◆ DIRECTIONS: Among these entries, count the lines containing the word "none" and answer with only the number.

◆ RECORDS SHOWN:
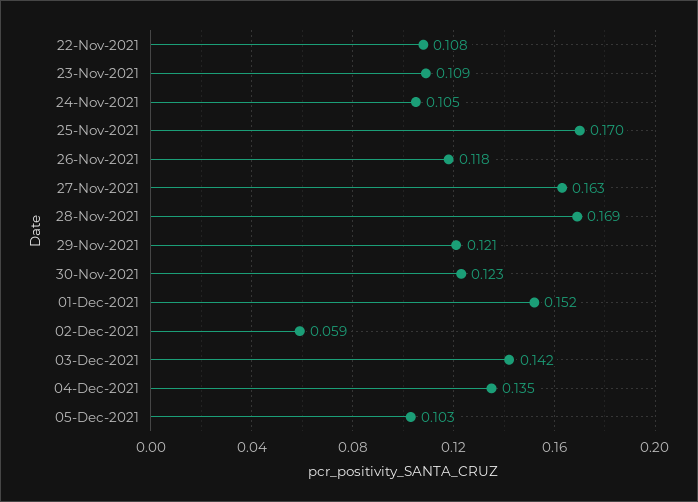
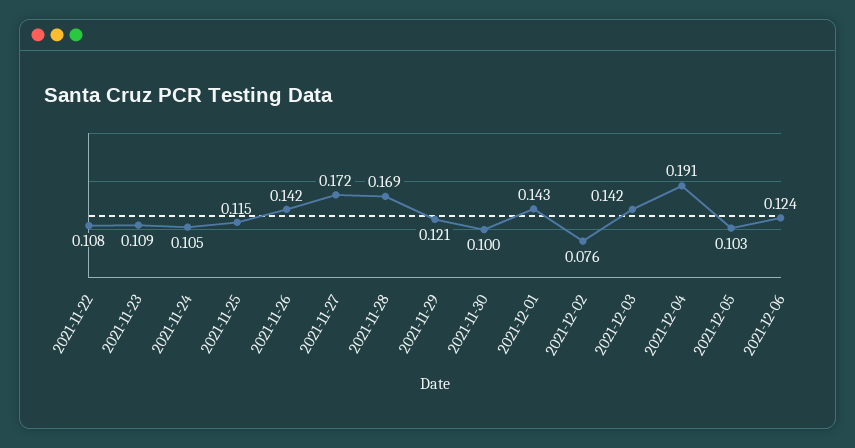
25-Nov-2021: 0.17 -> 0.115
26-Nov-2021: 0.118 -> 0.142
27-Nov-2021: 0.163 -> 0.172
30-Nov-2021: 0.123 -> 0.1
01-Dec-2021: 0.152 -> 0.143
02-Dec-2021: 0.059 -> 0.076
04-Dec-2021: 0.135 -> 0.191
2021-12-06: none -> 0.124

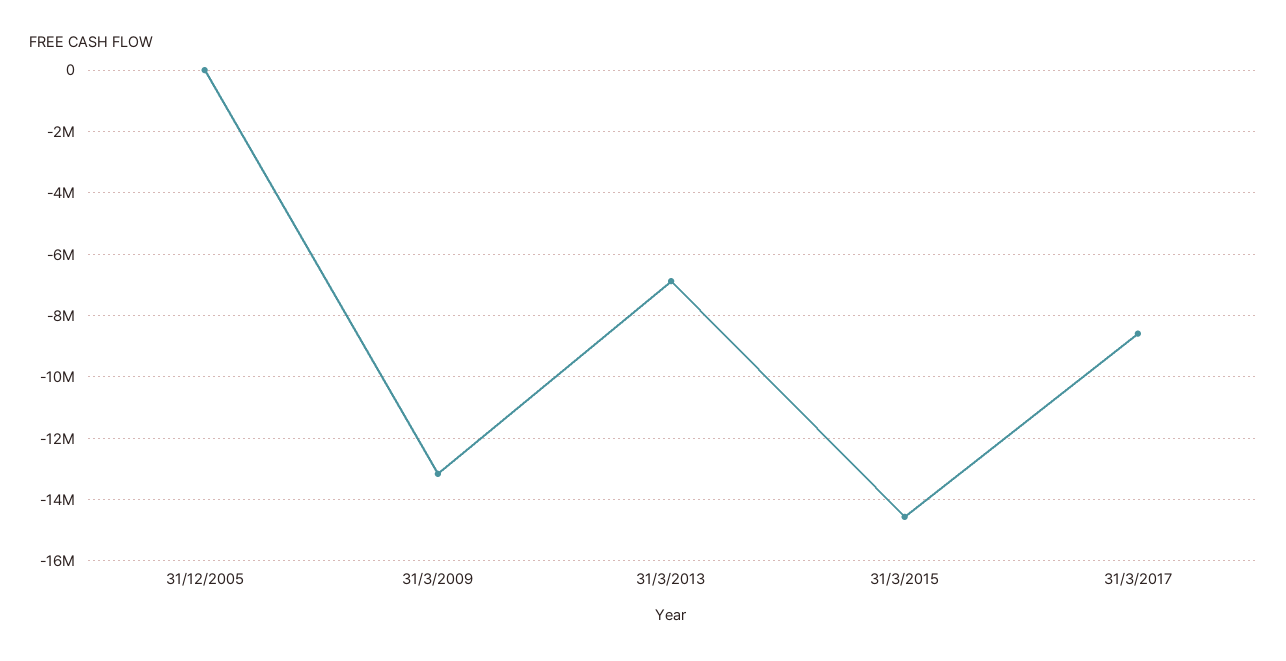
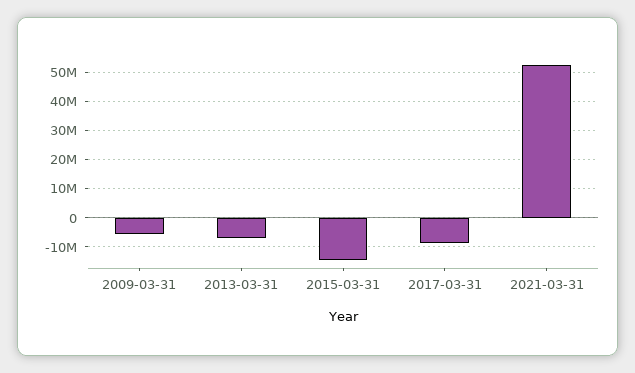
31/12/2005: 0 -> none
31/3/2009: -13200000 -> -5000000
2021-03-31: none -> 52500000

◆ OUTPUT FOR THIS TASK: 3